Ela ia. As roupas de Gift estavam lá, haviam desenhos, projetos e várias outras coisas, Harmony iria usar esse tempo para conhecê-lo um pouco. Simple assentiu, Harmony entrou no quarto e se viu diante de uma estante com livros de engenharia, todos super bem organizados.

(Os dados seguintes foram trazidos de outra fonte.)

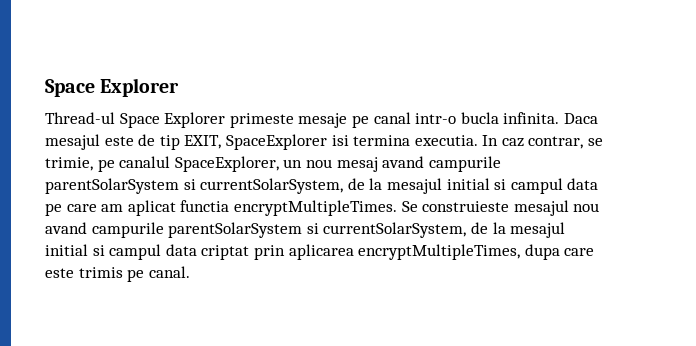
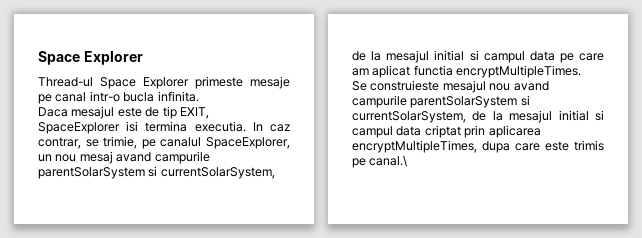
(560, 118) none -> (199, 96) //
(397, 208) none -> (582, 71) //
[148,266,190,278] canal. -> [369,155,408,167] canal.\

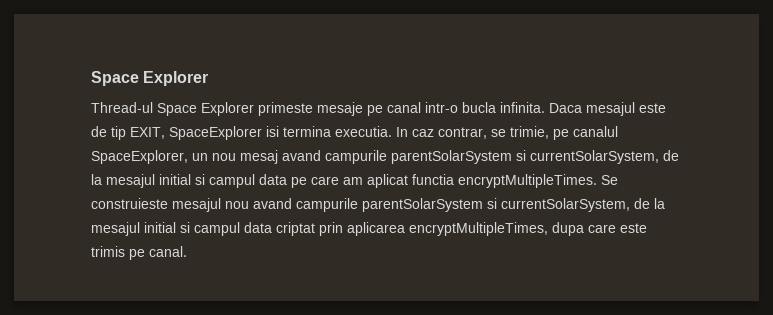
(199, 96) // -> (545, 107) none
(582, 71) // -> (597, 181) none
[369,155,408,167] canal.\ -> [149,246,187,257] canal.

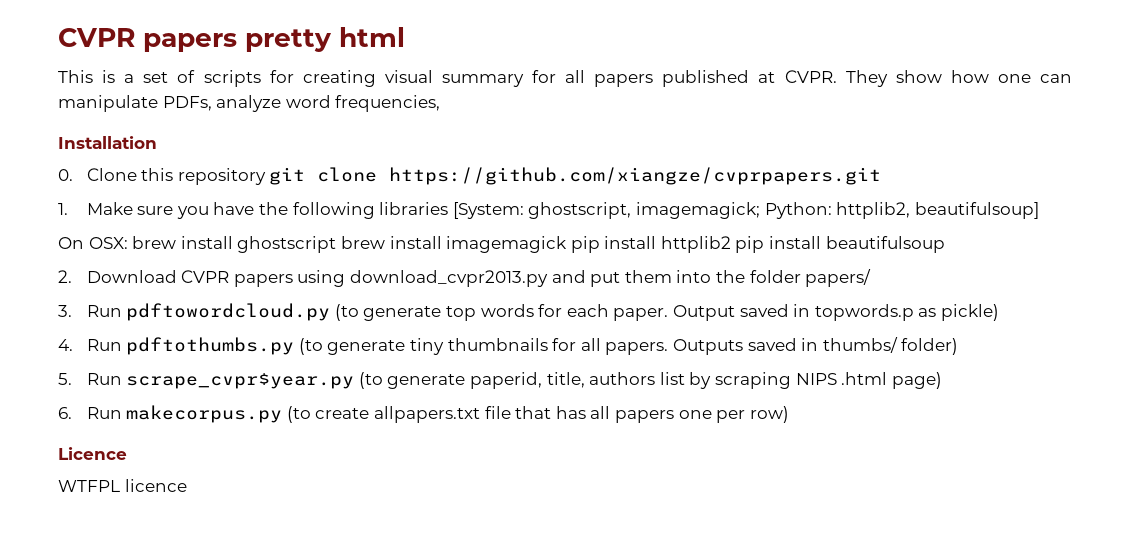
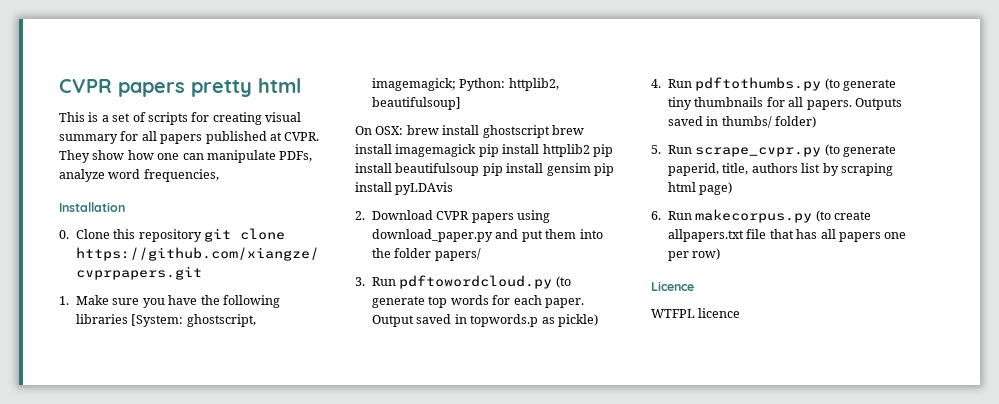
(945, 244) none -> [482,163,614,176] [355,182,454,195] pip install gensim pip install pyLDAvis
[350,270,549,287] download_cvpr2013.py -> [372,229,494,242] download_paper.py
[126,373,355,389] scrape_cvpr$year.py -> [695,147,822,157] scrape_cvpr.py
[795,372,888,385] NIPS .html -> [668,182,697,192] html

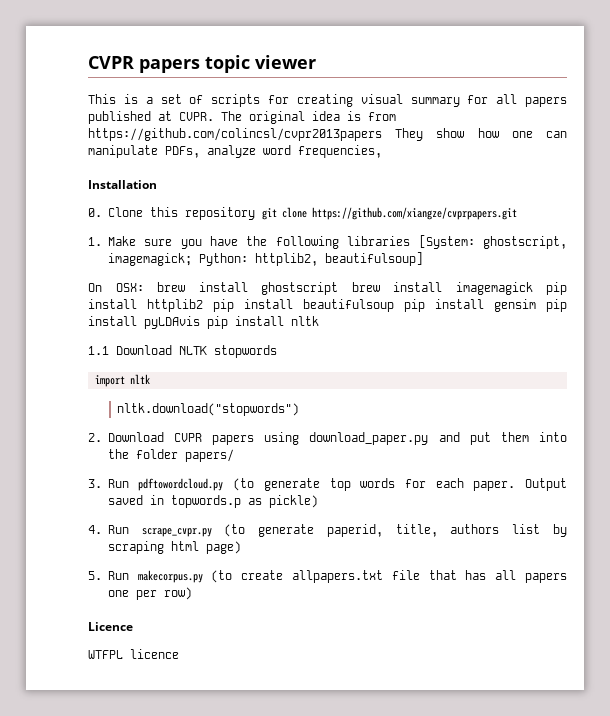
[59,78,301,97] CVPR papers pretty html -> [88,55,316,73] CVPR papers topic viewer
(320, 136) none -> [221,111,396,124] [88,128,382,141] The original idea is from https://github.com/colincsl/cvpr2013papers
(454, 188) none -> [207,316,319,329] [88,345,277,358] [94,374,150,387] [117,403,300,416] pip install nltk // 1.1 Download NLTK stopwords // import nltk // nltk.download("stopwords")
[695,77,897,91] [668,97,902,110] [668,116,817,128] [651,145,693,154] pdftothumbs.py (to generate tiny thumbnails for all papers. Outputs saved in thumbs/ folder) // 5. Run -> (129, 529) none
[651,211,661,220] 6. -> [88,571,102,580] 5.

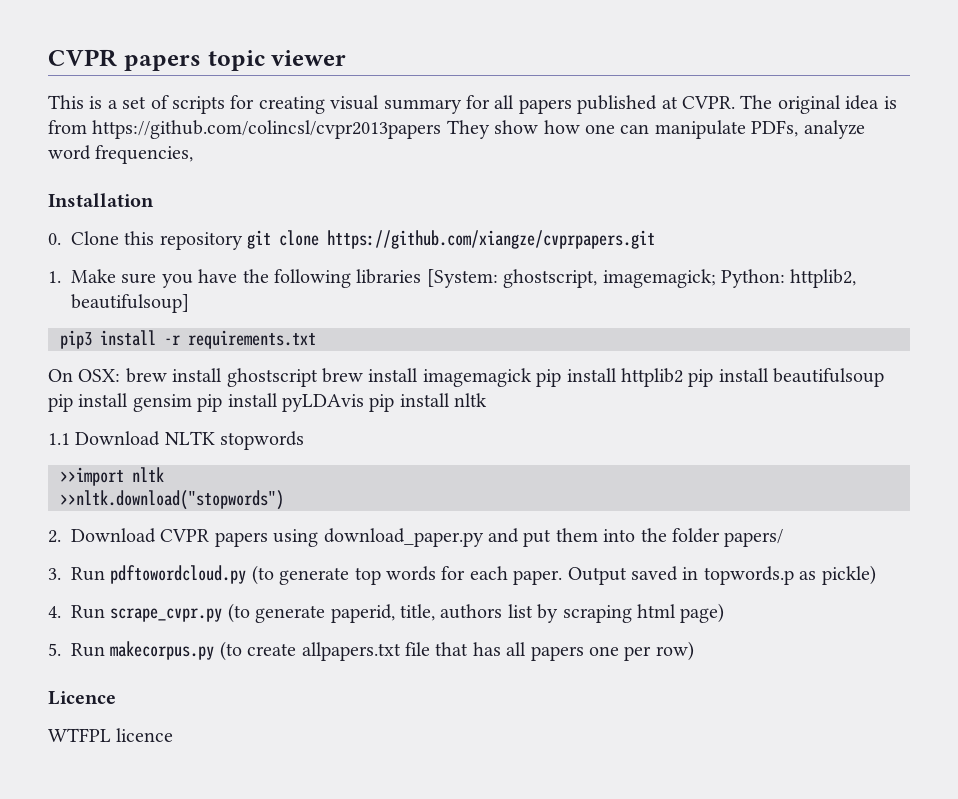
(423, 259) none -> [60,330,316,349] // pip3 install -r requirements.txt
[94,374,150,387] [117,403,300,416] import nltk // nltk.download("stopwords") -> [60,467,164,486] [60,490,284,510] >>import nltk // >>nltk.download("stopwords")

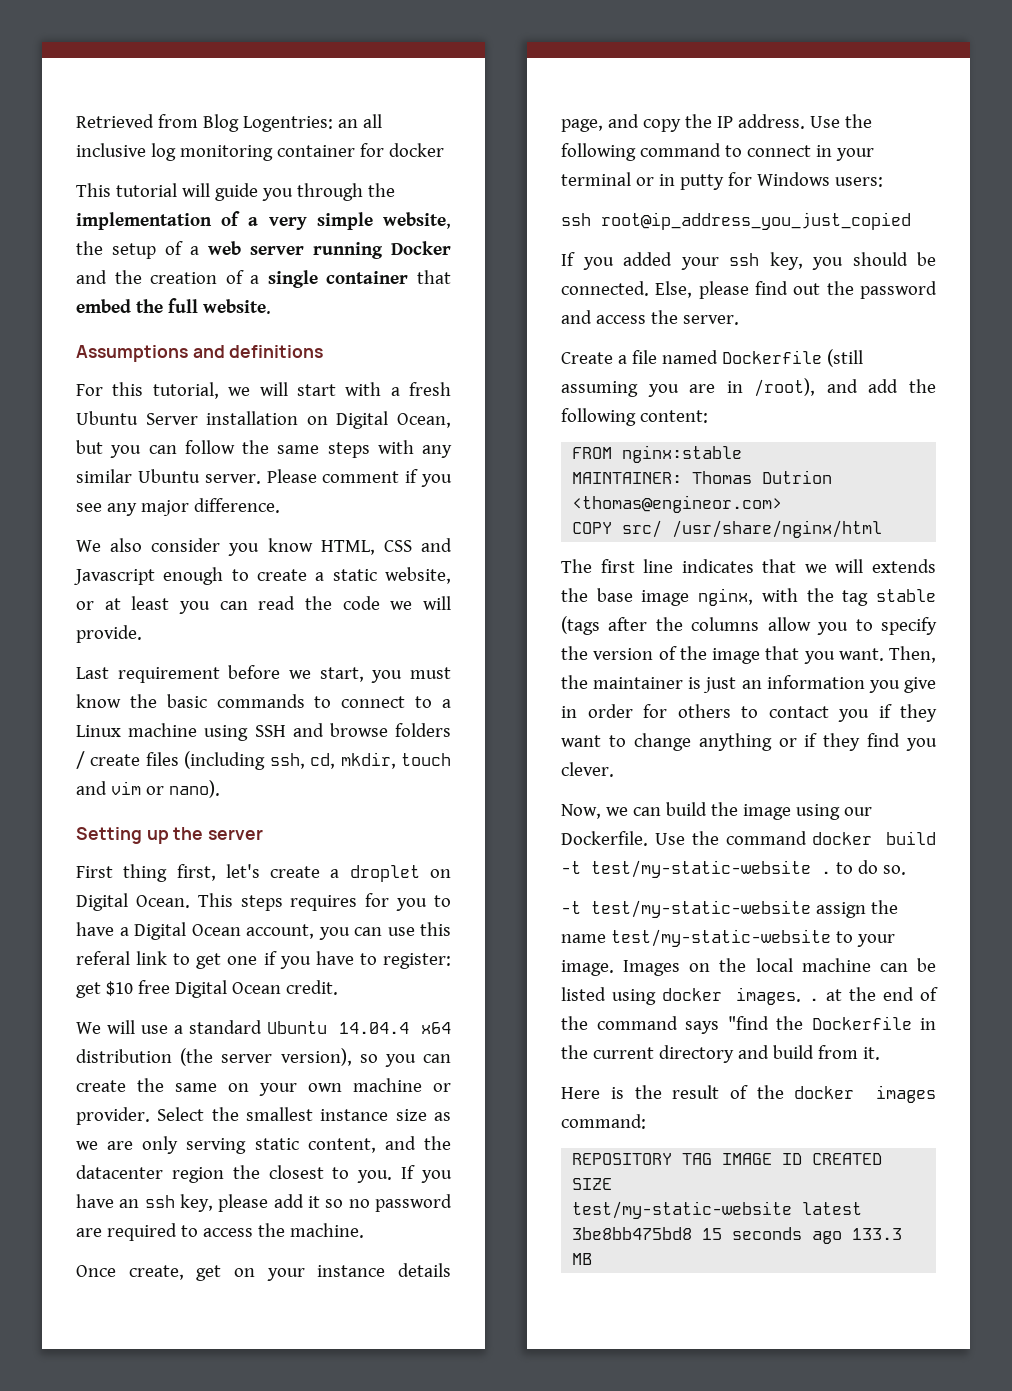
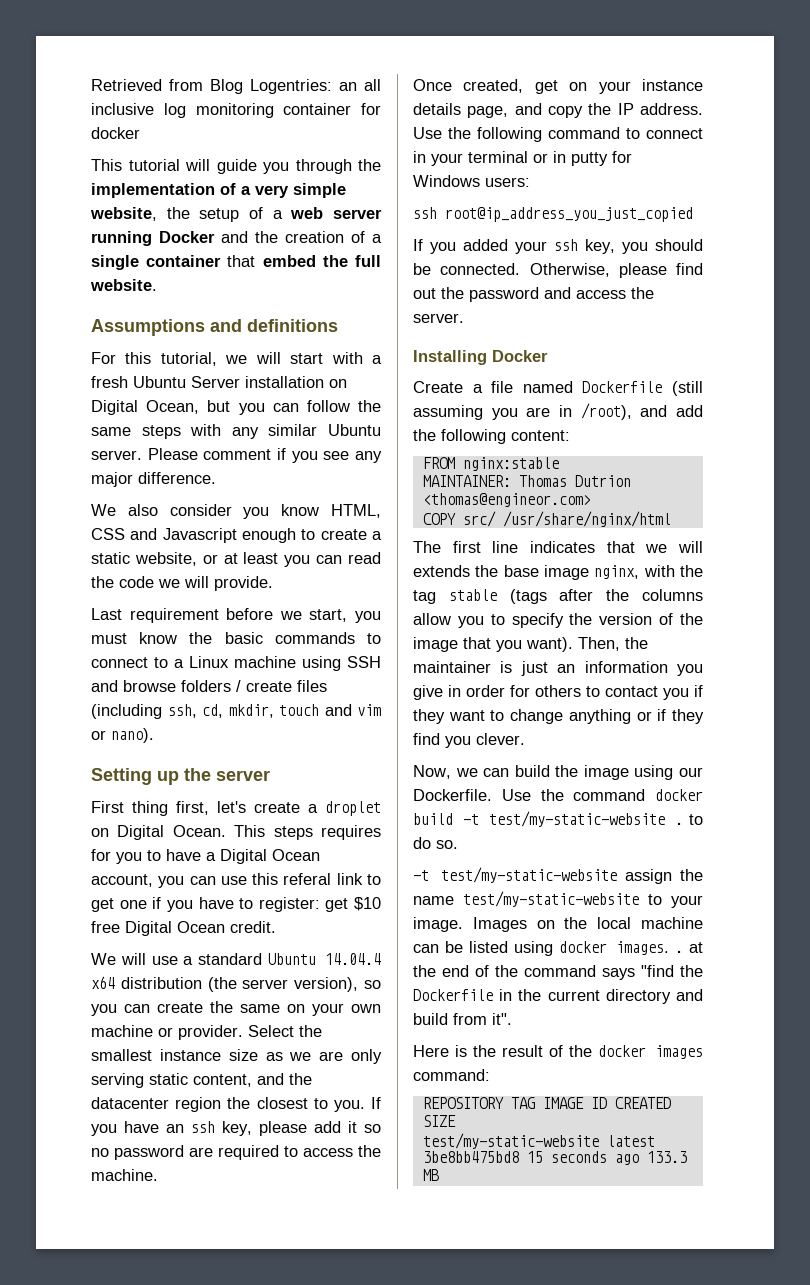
[128,1265,184,1280] create, -> [463,79,524,93] created,
[655,281,693,298] Else, -> [529,263,610,277] Otherwise,
(739, 320) none -> [413,350,548,365] // Installing Docker
[838,648,884,661] want. -> [526,637,573,652] want).
[862,1047,880,1060] it. -> [492,1013,512,1025] it".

E alguns desenhos na parede. Um de uma borboleta a fez arfar.
"O que foi?" Simple ainda não tinha ido, ela não entendia por quê.
"Essa borboleta." Ela estendeu o braço e lhe mostrou o relógio, o presente que tinha ganhado de aniversário e não sabia quem tinha dado.
"Feito por Pride. Mas o desenho é dele. Ele desenha bem." Simple disse, Harmony se lembrou de acordar e o relógio estar em sua mesinha de cabeceira. Lágrimas rolaram do rosto dela, de saudade, de carinho.
"Espero que ele não demore." Ela disse. Simple lhe enxugou o rosto, algo o prendia ali e Harmony não sabia o que era.
"Eu..." Ele começou.
"Eu tinha de te fazer esquecer, mas eu não acho que nossa conversa teve algo demais. E eu confio em você." Ele disse.
"Se eu esquecer, como vou saber que estou vinculada?" Ela perguntou.
"Seu coração sabe, querida. Sempre soube. Smile Two perdeu sua chance e eu acho que é isso que o magoa. Não ter agarrado a chance quando ela apareceu. Não se sinta mal por ele."
Simple disse indo até a estante e pegando uma pasta de papéis.
"Olha. Tem bastante tempo, veja a data. Talvez nem Gift se lembre. Ele colocou aqui e esqueceu, a bastante tempo atrás." Simple abriu a pasta e eram desenhos. De John, não havia como confundir o traço. Mas para cada desenho havia uma cópia. De Gift.
"O melhor é esse. Curioso, não?"
Um desenho dela. Quando ela tinha uns sete ou oito anos, ela usava duas grande tranças de cada lado da cabeça e um laço em cada uma. Ela sorria mostrando as presas. As presas dela eram grandes, assim como ela era muito alta e forte.
O desenho de John era perfeito, havia movimento, as covinhas dela, seus cílios, tudo estava ali e era possível sentir o vento em suas tranças. Os traços de Gift eram pesados, as linhas eram grossas, os lábios de Harmony estavam mais grossos, no desenho dele, suas covinhas eram duas pintinhas, uma em cada bochecha. Mas era um desenho bom. Ou talvez ela via como um desenho bom.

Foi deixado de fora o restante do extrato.